Using the entries that follow, collect the lines where the word "left" appears.

------ Exercise material

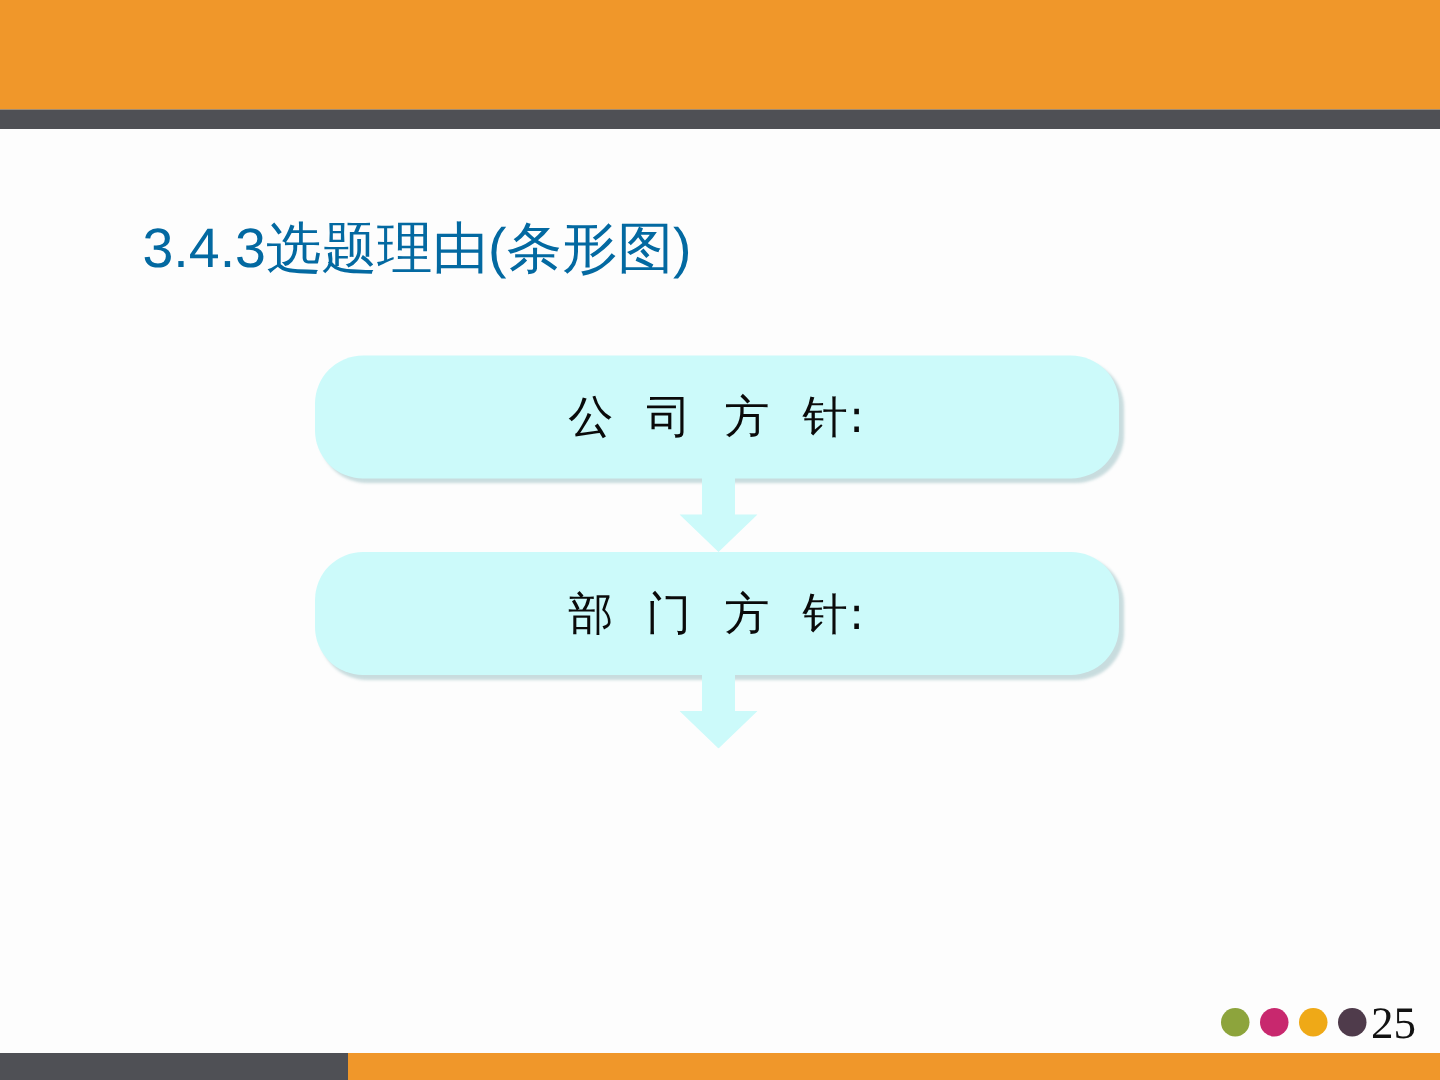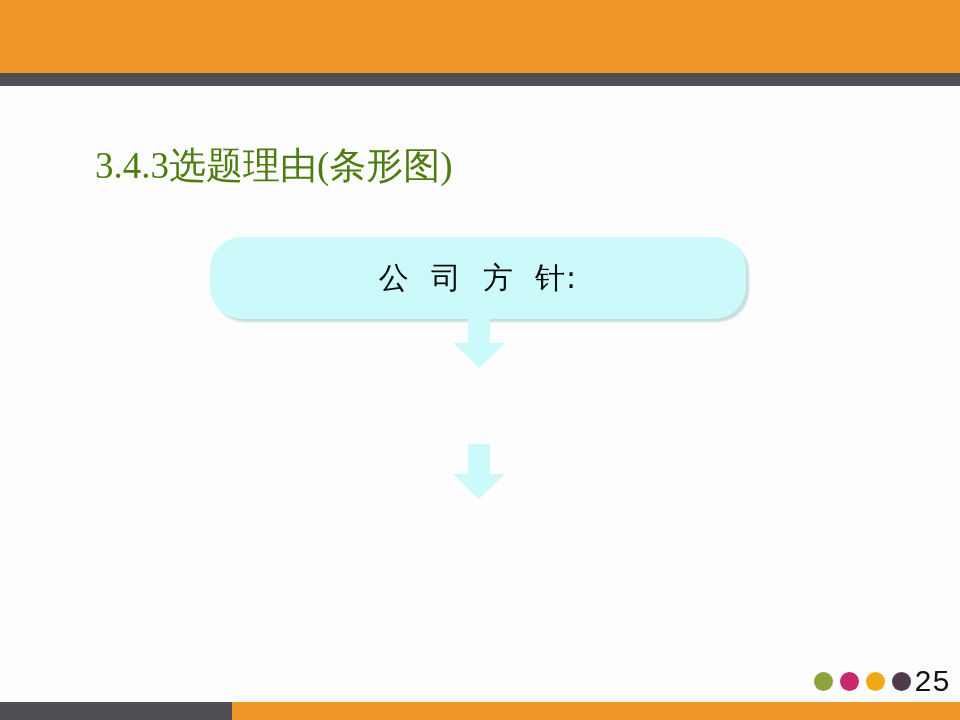--- a/index.html
+++ b/index.html
@@ -44,25 +44,25 @@
     background: #4F5055;
   }
 
   
   .slide-title {
     position: absolute;
     left: 95px;
     top: 142px;
     font-size: 37px;
     line-height: 48px;
-    color: #4d7c0f;
+    color: #0369a1;
     font-weight: 400;
     letter-spacing: 0px;
     white-space: nowrap;
-    font-family: Liberation Serif, serif;
+    font-family: Liberation Sans, sans-serif;
     text-align: right;
   }
 
   
   .flow-diagram {
     position: absolute;
     left: 210px;
     top: 237px;
     width: 536px;
     height: 345px;
@@ -131,21 +131,21 @@
   }
   .dot-1 { left: 0px;  background: #8DA43C; }
   .dot-2 { left: 26px; background: #C8286E; }
   .dot-3 { left: 52px; background: #EFA917; }
   .dot-4 { left: 78px; background: #4F3B4B; }
 
   .page-number {
     position: absolute;
     left: 914px;
     top: 666px;
-    font-family: Liberation Mono, monospace;
+    font-family: Liberation Serif, serif;
     font-size: 30px;
     line-height: 34px;
     color: #121212;
     white-space: nowrap;
   }
 
   .bottom-gray-band {
     position: absolute;
     left: 0;
     top: 702px;
@@ -177,20 +177,23 @@
     <div class="flow-box flow-box-1">
       <div class="flow-box-label">公  司  方  针:</div>
     </div>
 
     <div class="flow-arrow flow-arrow-1">
       <svg viewBox="0 0 52 55" xmlns="http://www.w3.org/2000/svg">
         <polygon points="15,0 37,0 37,30 52,30 26,55 0,30 15,30" fill="#CCFAFA"></polygon>
       </svg>
     </div>
 
+    <div class="flow-box flow-box-2">
+      <div class="flow-box-label">部  门  方  针:</div>
+    </div>
 
     <div class="flow-arrow flow-arrow-2">
       <svg viewBox="0 0 52 55" xmlns="http://www.w3.org/2000/svg">
         <polygon points="15,0 37,0 37,30 52,30 26,55 0,30 15,30" fill="#CCFAFA"></polygon>
       </svg>
     </div>
 
 
   </div>
 

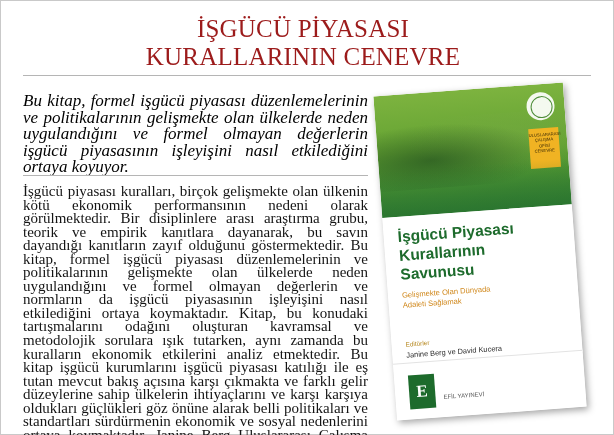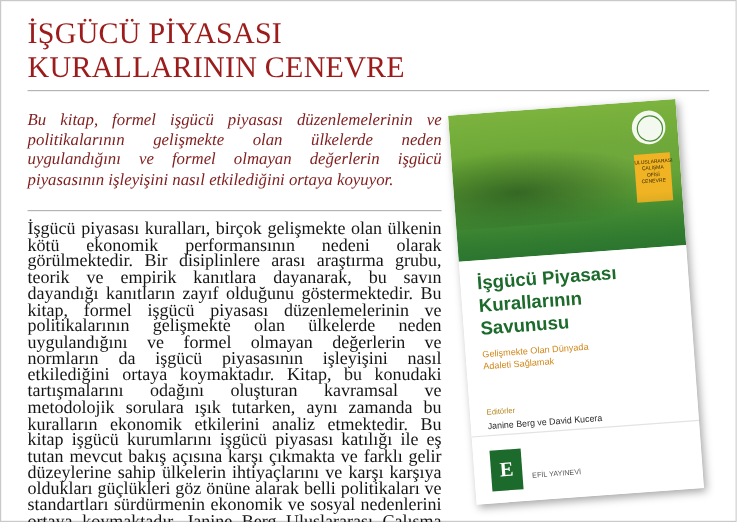--- a/index.html
+++ b/index.html
@@ -25,43 +25,44 @@
     position: absolute;
     left: 22px;
     top: 14px;
     width: 560px;
     color: #9c1b1b;
     font-family: "Liberation Serif", serif;
     font-size: 25px;
     line-height: 28px;
     font-weight: normal;
     letter-spacing: 0.2px;
+    text-align: center;
   }
   .title-line {
     display: block;
     white-space: nowrap;
   }
   .title-rule {
     position: absolute;
     left: 22px;
     top: 74px;
     width: 568px;
     height: 1px;
     background: #b5b5b5;
   }
   .lede {
     position: absolute;
     left: 22px;
     top: 92px;
     width: 345px;
     font-family: "Liberation Serif", serif;
     font-style: italic;
-    font-size: 14px;
+    font-size: 17px;
     line-height: 16.6px;
-    color: #7f1d1d;
+    color: #000000;
     text-align: justify;
   }
   .lede-rule {
     position: absolute;
     left: 22px;
     top: 174px;
     width: 345px;
     height: 1px;
     background: #b5b5b5;
   }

------------

Answer below>
     left: 95px;
     left: 210px;
   .dot-1 { left: 0px;  background: #8DA43C; }
   .dot-2 { left: 26px; background: #C8286E; }
   .dot-3 { left: 52px; background: #EFA917; }
   .dot-4 { left: 78px; background: #4F3B4B; }
     left: 914px;
     left: 0;
     left: 22px;
     left: 22px;
     left: 22px;
     left: 22px;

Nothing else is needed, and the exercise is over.